Por Stevenson Marulanda Plata
La importancia de una persona en la Tierra no es absoluta ni uniforme. No está dada por su tamaño, su fuerza o su ruido. Como en el antiguo juego oriental de Go, su potencial se revela en su posición: en la manera como se ubica en el tejido social, en los lazos que la conectan con los otros, en la armonía o tensión que produce su presencia en medio del vecindario y del vacío.
Una piedra de Go es apenas una más entre cientos. Y, sin embargo, en el punto preciso del tablero, puede ser decisiva. Lo mismo ocurre con el ser humano: su valor no radica en lo que cree poseer o posee por sí mismo, sino en la manera en que participa del conjunto, en la forma en que da sentido al espacio social que habita.
Ni en el Go ni en la vida hay certezas plenas.
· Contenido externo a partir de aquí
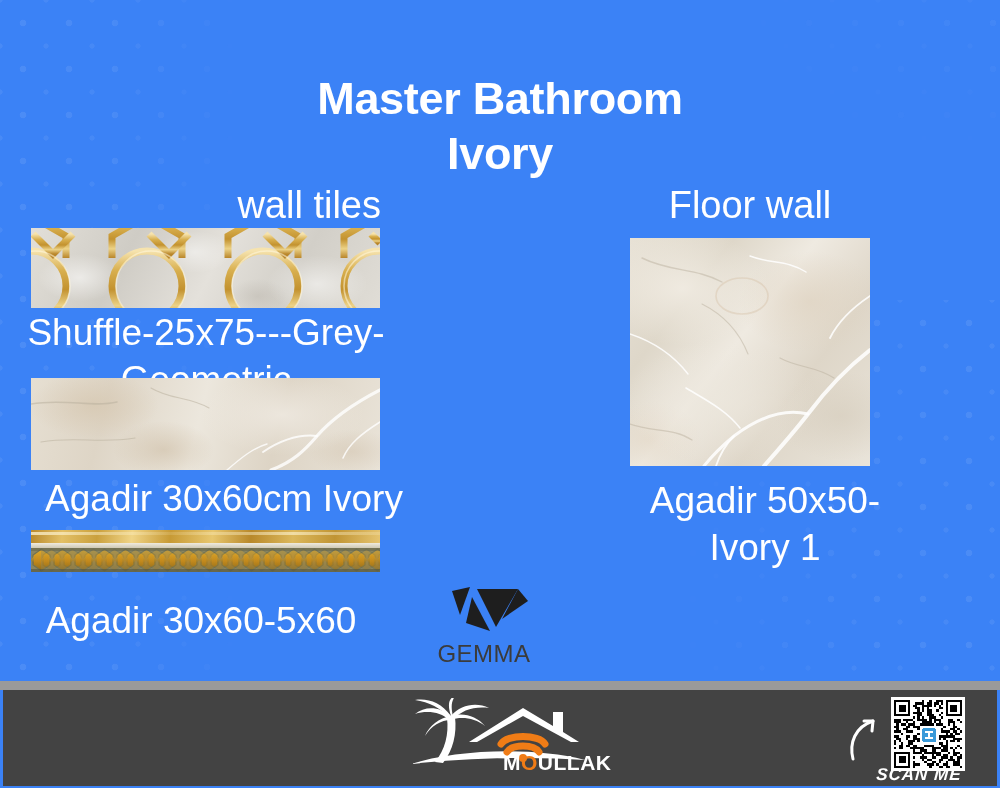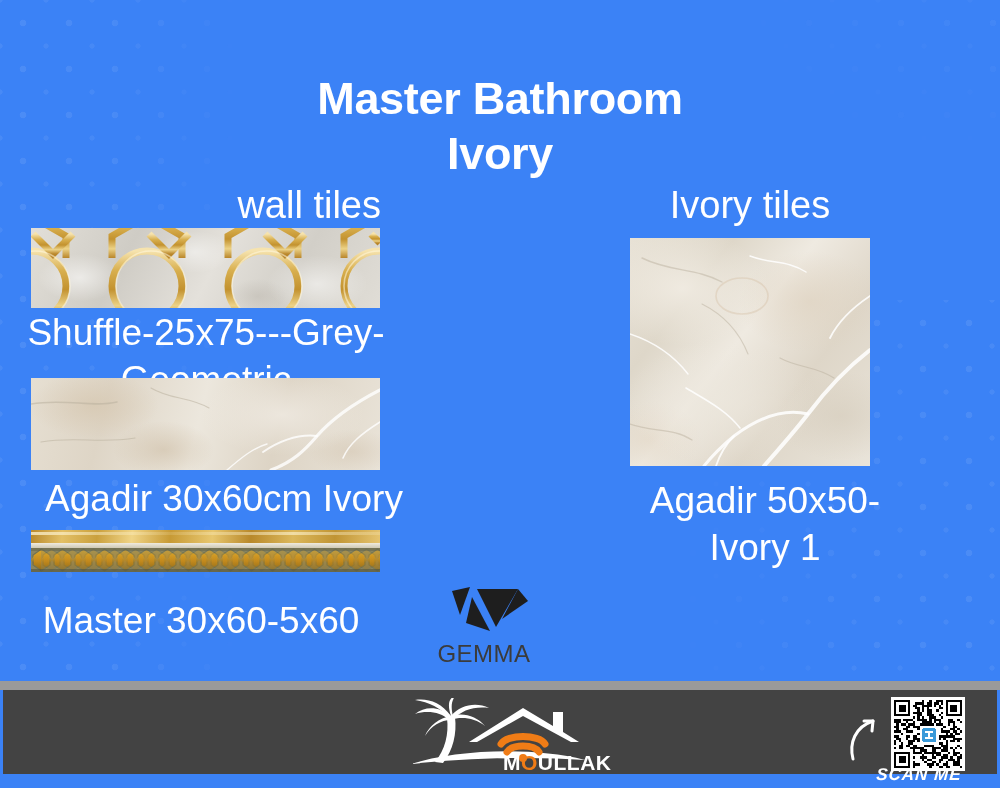--- a/index.html
+++ b/index.html
@@ -229,7 +229,7 @@
   </h1>
 
   <div class="col-heading" id="heading-wall">wall tiles</div>
-  <div class="col-heading" id="heading-floor">Ivory tiles</div>
+  <div class="col-heading" id="heading-floor">Floor wall</div>
 
   <div class="tile" id="tile-geometric">
     <div class="marble"></div>

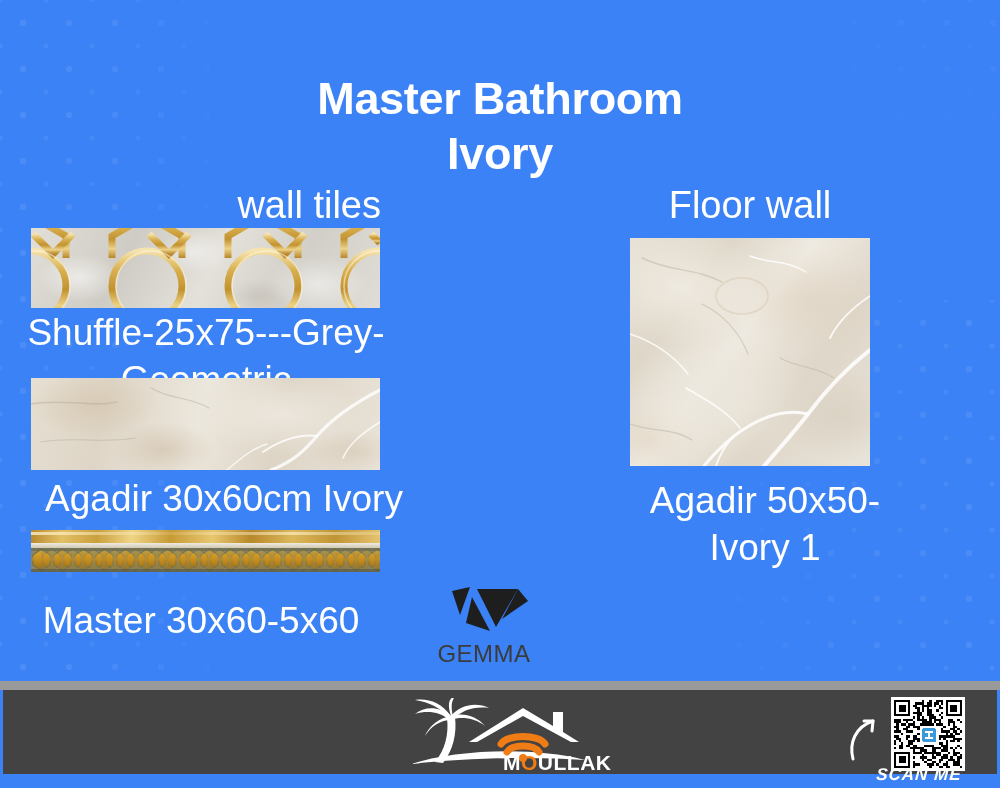--- a/index.html
+++ b/index.html
@@ -324,7 +324,7 @@
       </svg>
     </div>
   </div>
-  <div class="caption" style="left:6px; top:598px; width:390px;">Master 30x60-5x60</div>
+  <div class="caption" style="left:6px; top:598px; width:390px;">Agadir 30x60-5x60</div>
 
   <div class="tile" id="tile-floor">
     <div class="marble"></div>

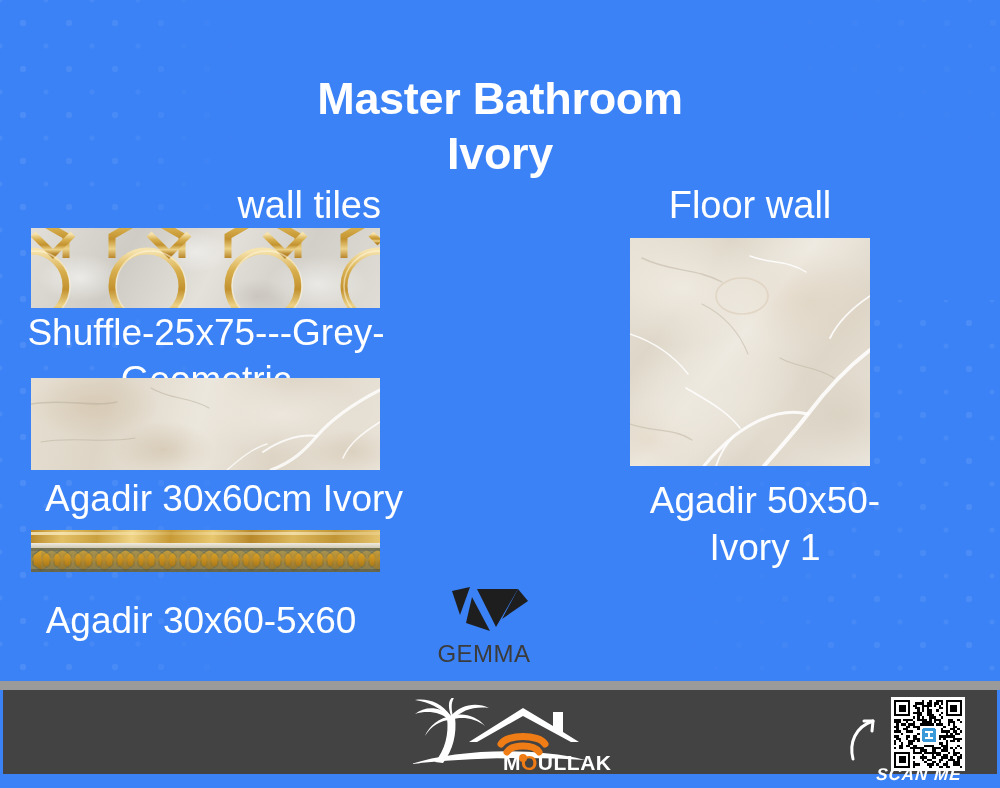--- a/index.html
+++ b/index.html
@@ -178,7 +178,7 @@
   }
   #footer {
     position: absolute;
-    left: 3px; right: 3px; top: 690px; height: 84px;
+    left: 3px; right: 3px; top: 690px; height: 96px;
     background: #434343;
   }
   #moullak-logo {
Un movimiento no es bueno ni malo en sí; lo es en función de lo que fue antes y de lo que vendrá después. En ambos juegos, el juicio definitivo es esquivo, porque sus consecuencias se ramifican como un árbol. Decidir es un arte y no una ciencia: se hace con la razón, sí, pero también con la intuición, el instinto, y, sobre todo, con las emociones y los sentimientos.
Por eso los grandes jugadores de Go no sólo analizan: meditan. Esperan. Observan lo que otros pasarían por alto. Y colocan la piedra con exactitud espacial y temporal, sabiendo que toda acción modifica el equilibrio del todo. Así también, el hombre sabio comprende que cada decisión tiene peso, que incluso el silencio puede ser decisivo, que no hacer nada, a veces, es la mejor forma de intervenir.
El Go, como las grandes partidas de la vida, no es un juego de conquista inmediata, sino de ocupación inteligente y respeto por el espacio y el tiempo. Enseña que perder —como dijo Maturana—, puede ser parte de ganar, que rodear es a veces más sabio que atacar, que ceder un terreno o un tiempo puede abrir caminos invisibles.
Del mismo modo, la vida humana se vuelve más plena cuando dejamos de pensar en términos de éxito o fracaso, y empezamos a comprendernos como parte de un flujo más amplio, en el que cada uno ocupa, con dignidad, su lugar justo, como esas piedras con que a veces tropezamos en el camino.